Ich setzte sofort nach, indem ich von mir zu erzählen begann und dabei, wie ich mich entsinne, wie ein Wasserfall redete. So berichtete ich ihm ohne Punkt und Komma wie es mir ginge und was ich hier triebe (dabei musste ich nicht mal lügen); dass ich demnächst dies und jedes vorhätte und schon lange niemandem aus den ’alten Zeiten’ mehr begegnet wäre, was ich zwar bedauere, aber nicht ändern könne, da der Strom der Zeit ... ja, der Strom der Zeit ...
Er hörte sich das alles an und quittierte es wiederum nur mit einem: „Schön.“ Das empörte mich, weil ein ’schön’ hier einfach nicht passte, weil es mich degradierte und seinem offenkundigen Desinteresse an einem vernünftigen Dialog entsprang. Ich trat an ihn heran und maß ihn zornig. Er schaute jedoch nur verständnislos, obgleich er ganz genau verstand.
Da platzte mir der Kragen und ich begann Tacheles zu reden. Ich erklärte ihm also, dass ich es unmöglich fände, jemanden zu erkennen und dann zu tun, als kenne man ihn nicht, ihn darüber hinaus noch auszuholen und derweil selbst zu schweigen. Offenbar habe er sich in all den Jahren nicht geändert, und wenn er ein Mann von Ehre wäre, würde er jetzt mit mir reden, wie man mit einem Mann von Ehre redet, nämlich offen und ehrlich und solche Mätzchen unterlassen.

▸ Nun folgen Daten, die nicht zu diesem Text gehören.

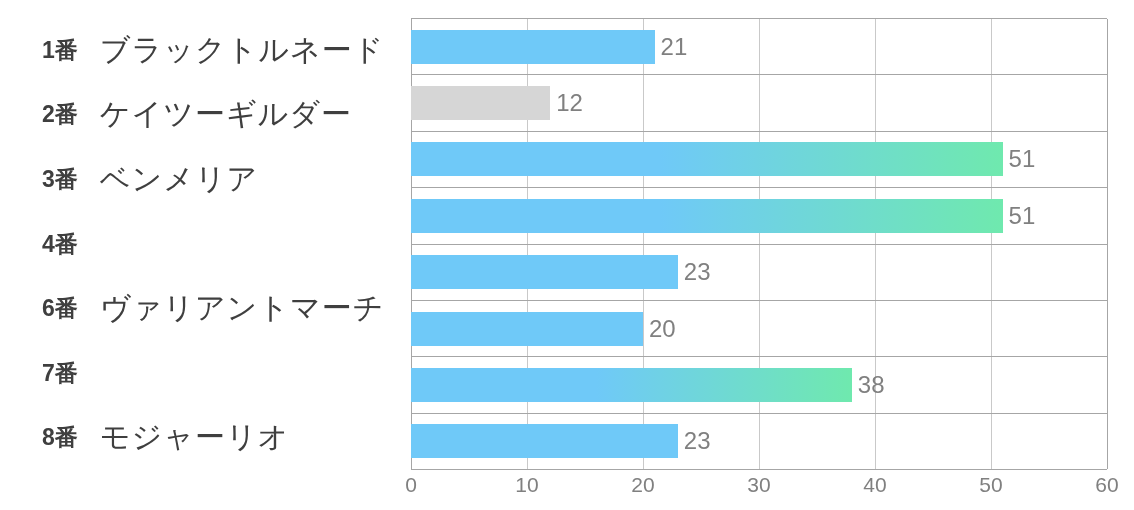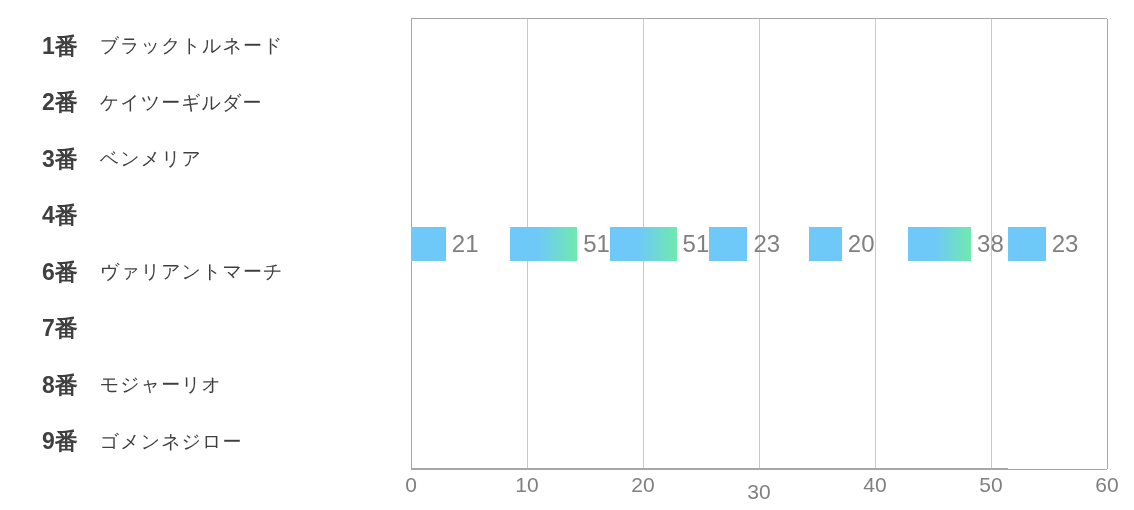--- a/index.html
+++ b/index.html
@@ -46,7 +46,7 @@
     letter-spacing: 0px;
   }
   .label-name {
-    font-size: 19px;
+    font-size: 30px;
     font-weight: normal;
     color: #3f3f3f;
     margin-left: 22px;

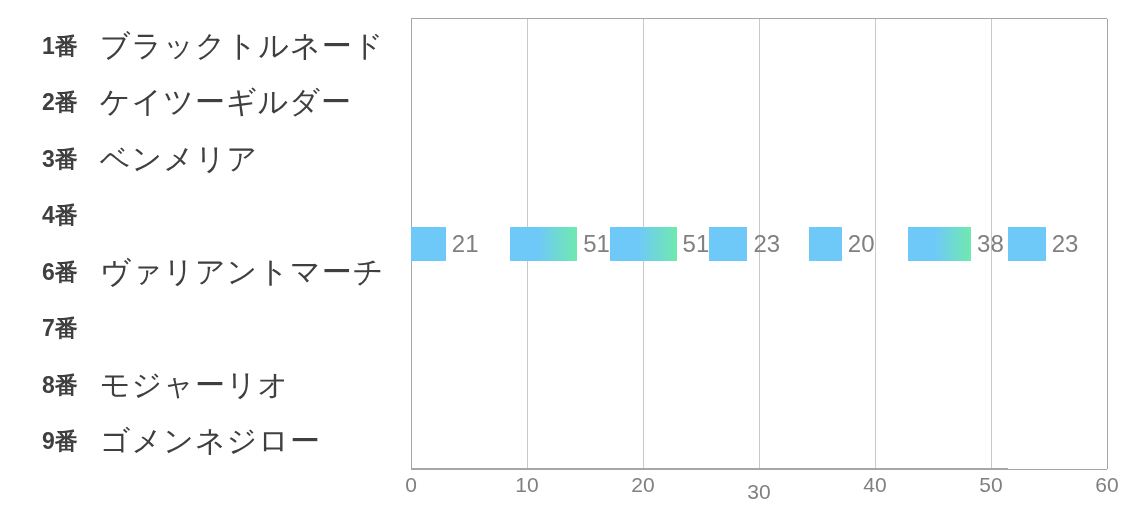--- a/index.html
+++ b/index.html
@@ -81,6 +81,7 @@
     right: 0;
     bottom: 0;
     display: flex;
+    flex-direction: column;
   }
   .bar-row {
     flex: 1 1 0;

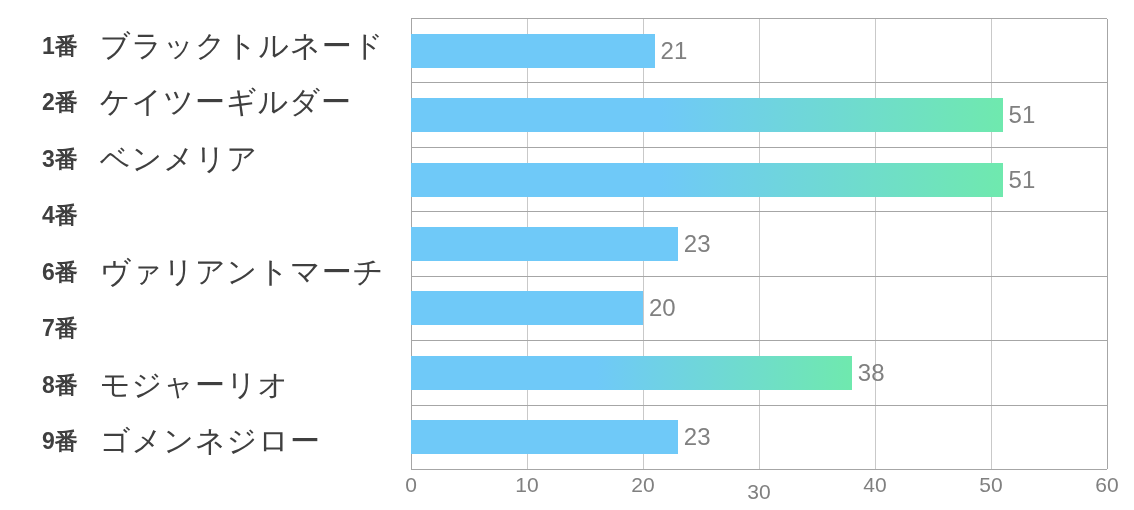--- a/index.html
+++ b/index.html
@@ -179,6 +179,10 @@
           <span class="bar-value">21</span>
         </div>
         <div class="bar-row">
+          <div class="bar" style="width: 20%; background: rgb(214, 214, 214);"></div>
+          <span class="bar-value">12</span>
+        </div>
+        <div class="bar-row">
           <div class="bar" style="width: 85%; background: linear-gradient(to right, rgb(111, 201, 248) 0%, rgb(111, 201, 248) 42%, rgb(111, 233, 174) 100%);"></div>
           <span class="bar-value">51</span>
         </div>

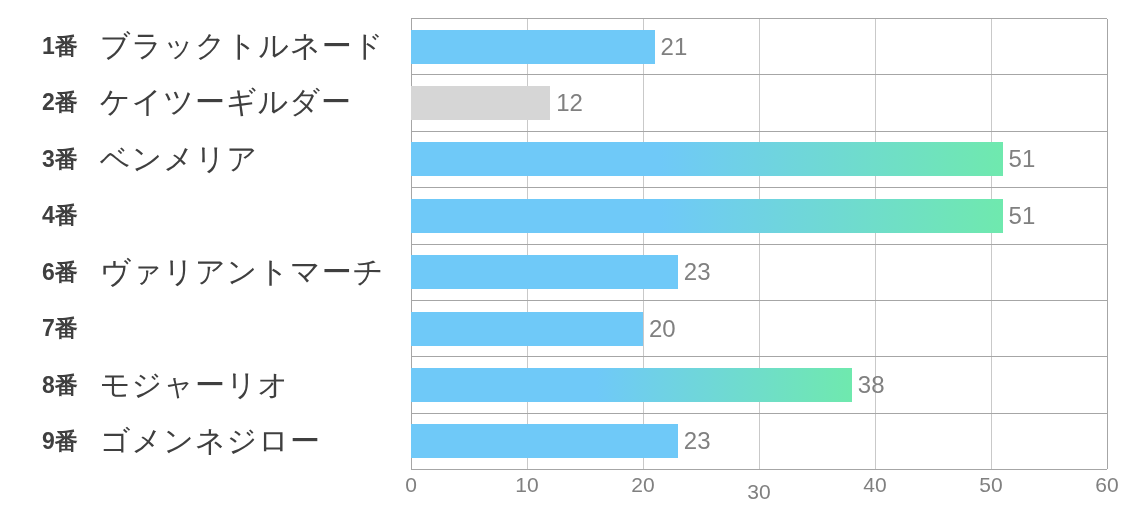--- a/index.html
+++ b/index.html
@@ -156,10 +156,6 @@
       <div class="label-row">
         <span class="label-num">8番</span>
         <span class="label-name">モジャーリオ</span>
-      </div>
-      <div class="label-row">
-        <span class="label-num">9番</span>
-        <span class="label-name">ゴメンネジロー</span>
       </div>
     </div>
 

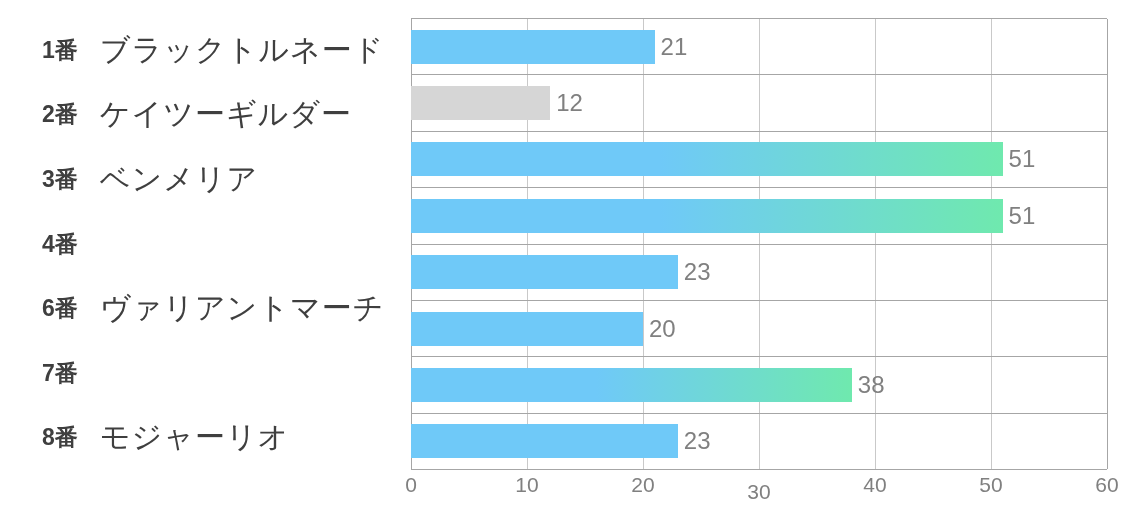--- a/index.html
+++ b/index.html
@@ -209,7 +209,7 @@
       <span class="xtick" style="left: 0%;">0</span>
       <span class="xtick" style="left: 16.6667%;">10</span>
       <span class="xtick" style="left: 33.3333%;">20</span>
-      <span class="xtick" style="left: 50%; margin-top: 7px;">30</span>
+      <span class="xtick" style="left: 50%;">30</span>
       <span class="xtick" style="left: 66.6667%;">40</span>
       <span class="xtick" style="left: 83.3333%;">50</span>
       <span class="xtick" style="left: 100%;">60</span>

Ob es an seiner Ruhe oder seinem stillen Lächeln lag, weiß sich nicht. Jedenfalls kam ich immer mehr in Fahrt.
„Hören Sie...“ wandte er schließlich ein. Doch ich ließ es nicht zu, indem ich ihn einfach niederschrie: „Nein, jetzt hören Sie!“ und setzte meine Tirade unvermindert fort.
So standen wir eine ganze Weile einander gegenüber, wobei ich gar nicht merkte, dass schon einige Passanten stehen geblieben waren. Plötzlich nahm er meine Hand von seinem Arm (ich musste ihn unwillkürlich umfasst haben), wischte sich eine Speichelflocke von Reverse, die mir im Eifer von der Lippe gespritzt war und meinte in kaum zu überbietender Niedertracht: „Sie sind überspannt, mein Bester, völlig überspannt.“ Dabei lag ein kaum bemerkbares, boshaftes Lächeln auf seinen Lippen; eben weil es kaum bemerkbar war.